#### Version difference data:
=-=-=
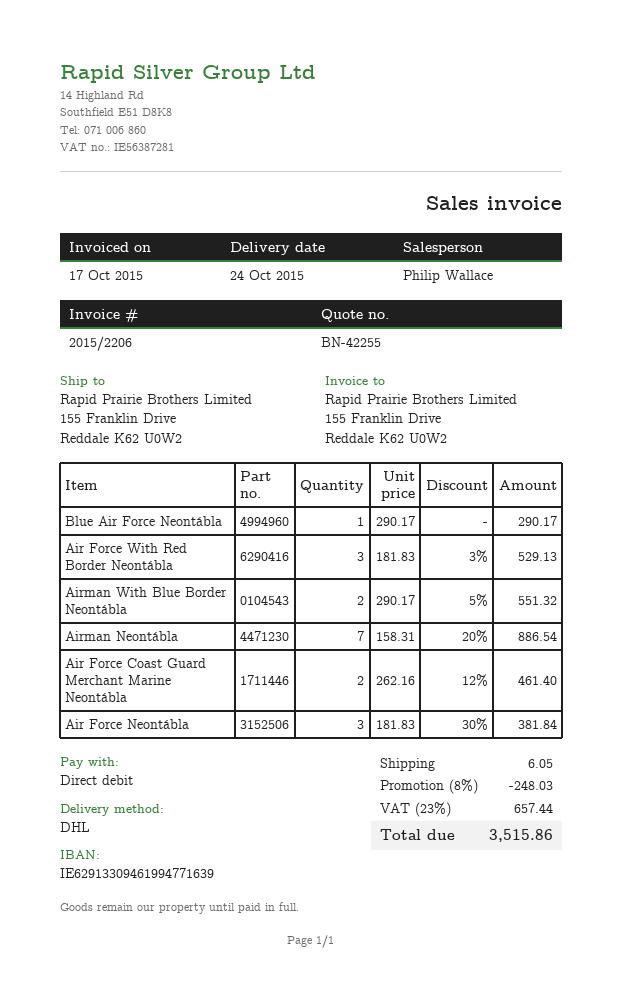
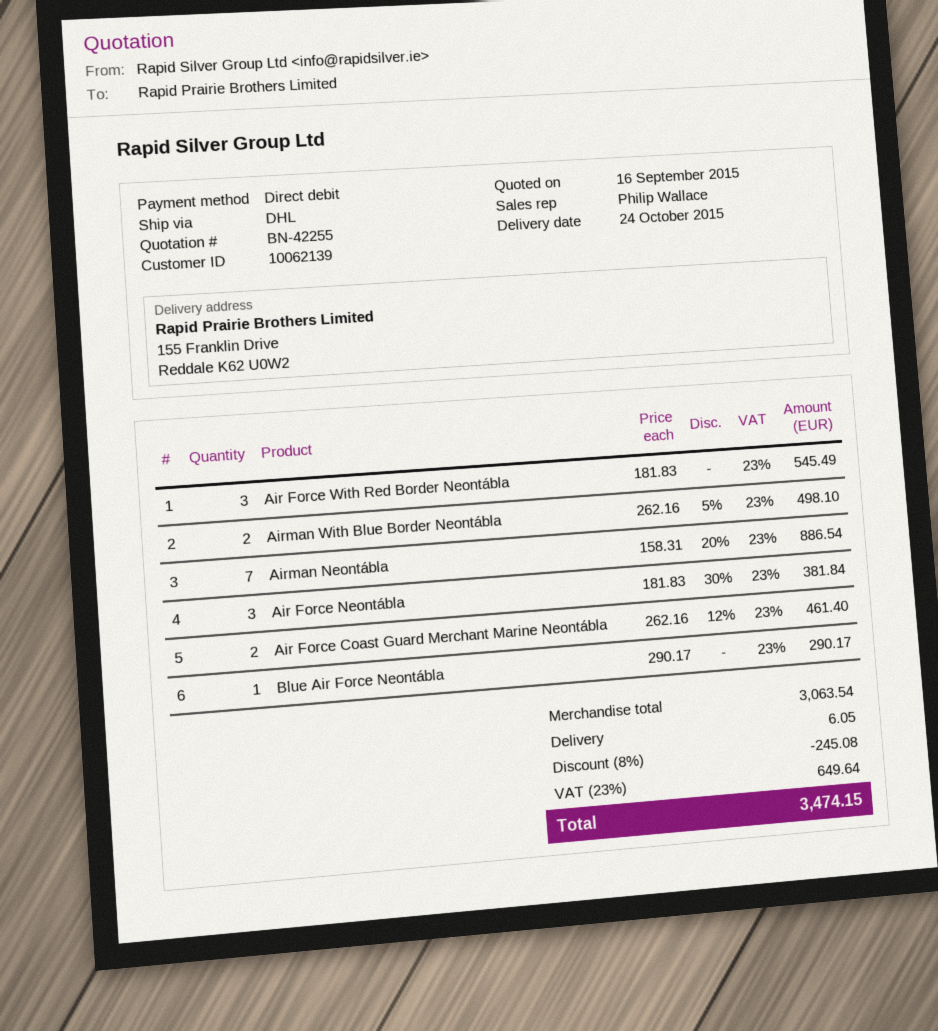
Air Force With Red Border Neontábla: 3 x 181.83 - 3% = 529.13 -> 3 x 181.83 = 545.49
Airman With Blue Border Neontábla: 2 x 290.17 - 5% = 551.32 -> 2 x 262.16 - 5% = 498.10
discount: 8% = 248.03 -> 8% = 245.08
tax: 23% = 657.44 -> 23% = 649.64
total: 3515.86 -> 3474.15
=-=-=
Copy the records exactly as they appear, leaving every picture out.

Air Force With Red Border Neontábla: 3 x 181.83 - 3% = 529.13 -> 3 x 181.83 = 545.49
Airman With Blue Border Neontábla: 2 x 290.17 - 5% = 551.32 -> 2 x 262.16 - 5% = 498.10
discount: 8% = 248.03 -> 8% = 245.08
tax: 23% = 657.44 -> 23% = 649.64
total: 3515.86 -> 3474.15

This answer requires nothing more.